Kanu, who made the call in a chat with journalists, said: “I encourage the Igbos to work with President Buhari to find a way to make amends and remove sentiments and work with the President so that in the remaining two years he can do more for us before he leaves office.”
Kalu’s submission confirms the love-hate relationship that exists between the President and the people of the South-East. It is easy to see through his pains, engendered largely by strong perceptions of injustice which has left the citizens of that region feeling robbed in the Nigerian project.
But is Kalu not engaging in a dialogue of the deaf as the bigger issue seems to be how to convince the political leadership, led by Buhari, to entrench justice, equity and fairness without having to turn the President into a demi-god that must be worshipped before he dishes favours to people who are meant to equal partners in a federation?

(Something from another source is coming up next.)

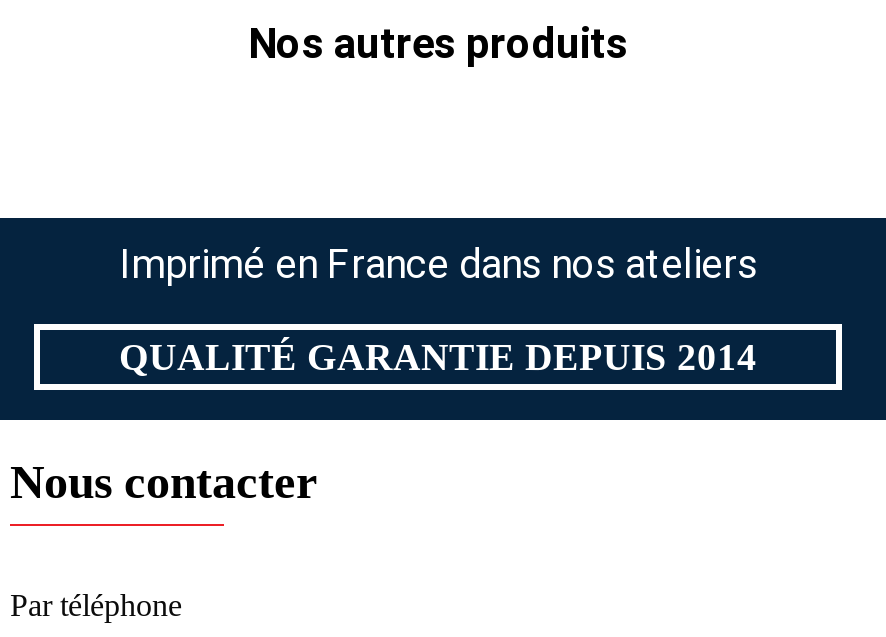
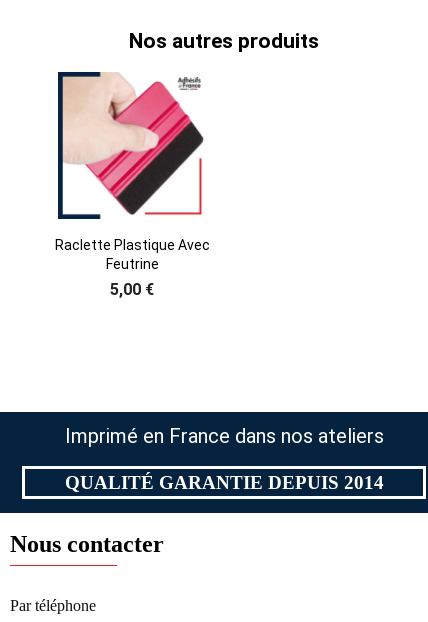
+ [image]
+ Raclette Plastique Avec
+ Feutrine
+ 5,00 €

Kalu must be honest enough to confront this salient issue.
Ndume’s ISWAP alert
The Chairman of Senate Committee on Army, Ali Ndume, on November 14 raised the alarm that the Islamic State West Africa Province (ISWAP) insurgents were regrouping in the Lake Chad area of Borno State to launch a fresh attack.
Ndume, who disclosed this at a media briefing in Abuja, said: “They (ISWAP terrorists) are also regrouping around Borno North, that’s Lake Chad axis, planning to launch a fresh attack. The military is aware and the Nigerian Air Force is conducting surveillance in the area right now.”
Ndume’s warning is one that cannot be dismissed by a wave of the hand, as it falls squarely within his oversight functions. More importantly, he is an indigene of Borno which conveys an undeniable advantage in the area of intelligence gathering.
However, a tougher challenge is to win over his colleagues in the pursuit of a unified stand on getting the Nigerian government to shift military strategy from mere containment to outright offensive against terrorists and bandits.
Answer: Hon. Femi Gbajabiamila
Gbajabiamila stated this on March 16 while cautioning members of the House of Representatives having group discussions during plenary.
Gbajabiamila, who is the Speaker of the House, represents Surulere 1 Federal Constituency in Lagos State.